● Requirement: The lines to be extracted run from the start of the listing through the line containing "přílohy č. 1</div>"; copy them exactly and nothing else.

──────

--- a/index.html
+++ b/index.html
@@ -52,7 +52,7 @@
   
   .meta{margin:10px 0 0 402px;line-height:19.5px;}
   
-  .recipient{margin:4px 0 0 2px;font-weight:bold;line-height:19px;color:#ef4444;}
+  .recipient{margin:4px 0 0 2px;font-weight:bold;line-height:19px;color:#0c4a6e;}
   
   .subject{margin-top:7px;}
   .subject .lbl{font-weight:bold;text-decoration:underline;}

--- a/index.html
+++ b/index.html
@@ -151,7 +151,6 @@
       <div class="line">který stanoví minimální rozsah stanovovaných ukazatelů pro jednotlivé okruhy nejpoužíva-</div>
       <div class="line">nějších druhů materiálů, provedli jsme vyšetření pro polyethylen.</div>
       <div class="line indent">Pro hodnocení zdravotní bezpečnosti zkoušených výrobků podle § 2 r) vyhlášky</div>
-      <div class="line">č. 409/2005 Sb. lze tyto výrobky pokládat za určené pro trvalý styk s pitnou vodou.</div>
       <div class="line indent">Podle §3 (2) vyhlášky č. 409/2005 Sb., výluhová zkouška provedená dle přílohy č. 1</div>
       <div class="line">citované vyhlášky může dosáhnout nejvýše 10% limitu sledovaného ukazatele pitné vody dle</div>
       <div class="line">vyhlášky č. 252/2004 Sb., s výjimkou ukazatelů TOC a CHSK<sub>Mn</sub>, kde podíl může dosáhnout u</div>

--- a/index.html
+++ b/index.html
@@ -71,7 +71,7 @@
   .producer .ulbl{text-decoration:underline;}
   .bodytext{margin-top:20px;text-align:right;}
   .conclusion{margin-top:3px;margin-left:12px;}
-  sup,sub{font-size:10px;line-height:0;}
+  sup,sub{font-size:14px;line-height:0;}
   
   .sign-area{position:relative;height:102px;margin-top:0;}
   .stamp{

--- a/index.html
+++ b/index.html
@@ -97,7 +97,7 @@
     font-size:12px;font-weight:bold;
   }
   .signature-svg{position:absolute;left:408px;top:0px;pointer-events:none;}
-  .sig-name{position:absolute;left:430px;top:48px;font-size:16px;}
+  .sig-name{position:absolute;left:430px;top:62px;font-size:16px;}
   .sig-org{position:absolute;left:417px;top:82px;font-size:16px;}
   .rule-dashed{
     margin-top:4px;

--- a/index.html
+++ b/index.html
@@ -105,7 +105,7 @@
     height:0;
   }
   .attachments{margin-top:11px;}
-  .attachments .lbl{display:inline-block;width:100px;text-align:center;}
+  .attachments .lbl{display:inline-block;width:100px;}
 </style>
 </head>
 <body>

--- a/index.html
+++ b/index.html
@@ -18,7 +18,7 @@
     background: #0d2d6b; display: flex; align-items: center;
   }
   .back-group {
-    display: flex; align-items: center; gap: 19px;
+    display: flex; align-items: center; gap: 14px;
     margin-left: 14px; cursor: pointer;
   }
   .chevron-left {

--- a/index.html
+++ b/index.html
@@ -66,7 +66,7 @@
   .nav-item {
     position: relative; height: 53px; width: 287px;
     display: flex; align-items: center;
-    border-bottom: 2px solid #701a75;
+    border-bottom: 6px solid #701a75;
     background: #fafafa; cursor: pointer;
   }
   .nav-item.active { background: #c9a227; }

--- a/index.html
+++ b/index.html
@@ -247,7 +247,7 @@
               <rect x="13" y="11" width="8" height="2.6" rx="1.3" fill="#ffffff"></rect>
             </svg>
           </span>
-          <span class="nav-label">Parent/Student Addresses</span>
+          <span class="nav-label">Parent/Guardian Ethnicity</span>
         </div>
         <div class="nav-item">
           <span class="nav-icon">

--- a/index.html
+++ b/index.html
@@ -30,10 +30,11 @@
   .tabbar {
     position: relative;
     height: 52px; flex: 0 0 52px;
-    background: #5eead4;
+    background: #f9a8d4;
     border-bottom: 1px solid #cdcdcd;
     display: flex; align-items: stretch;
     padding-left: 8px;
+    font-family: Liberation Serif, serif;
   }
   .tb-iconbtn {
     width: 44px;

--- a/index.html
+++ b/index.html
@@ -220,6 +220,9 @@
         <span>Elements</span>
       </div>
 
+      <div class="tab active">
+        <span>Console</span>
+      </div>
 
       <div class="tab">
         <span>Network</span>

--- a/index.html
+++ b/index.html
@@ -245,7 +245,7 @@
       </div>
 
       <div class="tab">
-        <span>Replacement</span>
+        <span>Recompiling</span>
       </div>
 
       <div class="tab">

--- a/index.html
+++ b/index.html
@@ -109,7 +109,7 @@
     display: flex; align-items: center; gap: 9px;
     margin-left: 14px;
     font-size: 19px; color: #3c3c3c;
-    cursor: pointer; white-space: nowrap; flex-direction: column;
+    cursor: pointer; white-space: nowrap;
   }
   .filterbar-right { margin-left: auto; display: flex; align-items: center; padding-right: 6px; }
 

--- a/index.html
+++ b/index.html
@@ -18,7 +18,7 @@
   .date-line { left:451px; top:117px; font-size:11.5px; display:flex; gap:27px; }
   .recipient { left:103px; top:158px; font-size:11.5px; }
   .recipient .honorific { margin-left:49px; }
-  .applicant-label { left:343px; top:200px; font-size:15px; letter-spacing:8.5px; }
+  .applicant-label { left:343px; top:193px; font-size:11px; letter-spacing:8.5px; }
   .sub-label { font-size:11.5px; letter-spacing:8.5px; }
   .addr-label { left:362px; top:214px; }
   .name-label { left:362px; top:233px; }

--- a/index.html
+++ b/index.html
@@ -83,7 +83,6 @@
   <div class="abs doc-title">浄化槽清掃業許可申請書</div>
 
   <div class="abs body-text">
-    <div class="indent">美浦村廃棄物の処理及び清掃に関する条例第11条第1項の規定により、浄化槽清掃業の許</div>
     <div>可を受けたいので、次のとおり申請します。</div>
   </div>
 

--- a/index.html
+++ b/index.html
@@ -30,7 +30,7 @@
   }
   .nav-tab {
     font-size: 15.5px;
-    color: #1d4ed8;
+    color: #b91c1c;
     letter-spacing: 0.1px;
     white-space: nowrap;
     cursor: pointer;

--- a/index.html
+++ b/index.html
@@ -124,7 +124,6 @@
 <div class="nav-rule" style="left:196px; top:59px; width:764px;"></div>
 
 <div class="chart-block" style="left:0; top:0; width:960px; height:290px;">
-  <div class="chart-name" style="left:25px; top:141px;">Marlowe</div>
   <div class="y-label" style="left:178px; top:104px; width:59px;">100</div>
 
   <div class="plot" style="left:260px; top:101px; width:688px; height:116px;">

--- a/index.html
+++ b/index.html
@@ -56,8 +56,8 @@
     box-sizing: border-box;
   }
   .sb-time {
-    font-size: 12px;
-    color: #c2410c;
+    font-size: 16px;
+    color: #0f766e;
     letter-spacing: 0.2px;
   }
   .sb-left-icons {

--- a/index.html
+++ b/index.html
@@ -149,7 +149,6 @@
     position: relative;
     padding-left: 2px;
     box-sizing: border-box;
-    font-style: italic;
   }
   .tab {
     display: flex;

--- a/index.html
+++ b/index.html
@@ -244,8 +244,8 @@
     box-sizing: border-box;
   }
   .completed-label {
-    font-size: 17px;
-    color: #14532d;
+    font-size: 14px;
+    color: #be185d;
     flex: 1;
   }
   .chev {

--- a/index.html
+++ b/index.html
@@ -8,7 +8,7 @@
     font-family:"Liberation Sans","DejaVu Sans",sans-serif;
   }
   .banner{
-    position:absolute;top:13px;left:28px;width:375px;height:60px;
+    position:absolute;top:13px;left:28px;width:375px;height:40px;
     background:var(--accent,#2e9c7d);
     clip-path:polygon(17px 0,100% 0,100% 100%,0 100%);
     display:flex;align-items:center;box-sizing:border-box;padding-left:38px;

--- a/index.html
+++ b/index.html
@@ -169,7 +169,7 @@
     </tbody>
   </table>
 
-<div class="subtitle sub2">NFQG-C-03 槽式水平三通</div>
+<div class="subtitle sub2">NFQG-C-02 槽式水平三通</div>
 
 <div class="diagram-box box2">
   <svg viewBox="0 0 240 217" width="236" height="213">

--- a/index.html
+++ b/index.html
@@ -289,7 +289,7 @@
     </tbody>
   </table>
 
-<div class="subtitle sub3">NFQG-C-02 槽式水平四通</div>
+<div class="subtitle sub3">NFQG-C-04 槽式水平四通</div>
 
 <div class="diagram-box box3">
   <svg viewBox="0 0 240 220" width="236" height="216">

──────

● Written answer:
--- a/index.html
+++ b/index.html
@@ -52,7 +52,7 @@
   
   .meta{margin:10px 0 0 402px;line-height:19.5px;}
   
-  .recipient{margin:4px 0 0 2px;font-weight:bold;line-height:19px;color:#ef4444;}
+  .recipient{margin:4px 0 0 2px;font-weight:bold;line-height:19px;color:#0c4a6e;}
   
   .subject{margin-top:7px;}
   .subject .lbl{font-weight:bold;text-decoration:underline;}

--- a/index.html
+++ b/index.html
@@ -151,7 +151,6 @@
       <div class="line">který stanoví minimální rozsah stanovovaných ukazatelů pro jednotlivé okruhy nejpoužíva-</div>
       <div class="line">nějších druhů materiálů, provedli jsme vyšetření pro polyethylen.</div>
       <div class="line indent">Pro hodnocení zdravotní bezpečnosti zkoušených výrobků podle § 2 r) vyhlášky</div>
-      <div class="line">č. 409/2005 Sb. lze tyto výrobky pokládat za určené pro trvalý styk s pitnou vodou.</div>
       <div class="line indent">Podle §3 (2) vyhlášky č. 409/2005 Sb., výluhová zkouška provedená dle přílohy č. 1</div>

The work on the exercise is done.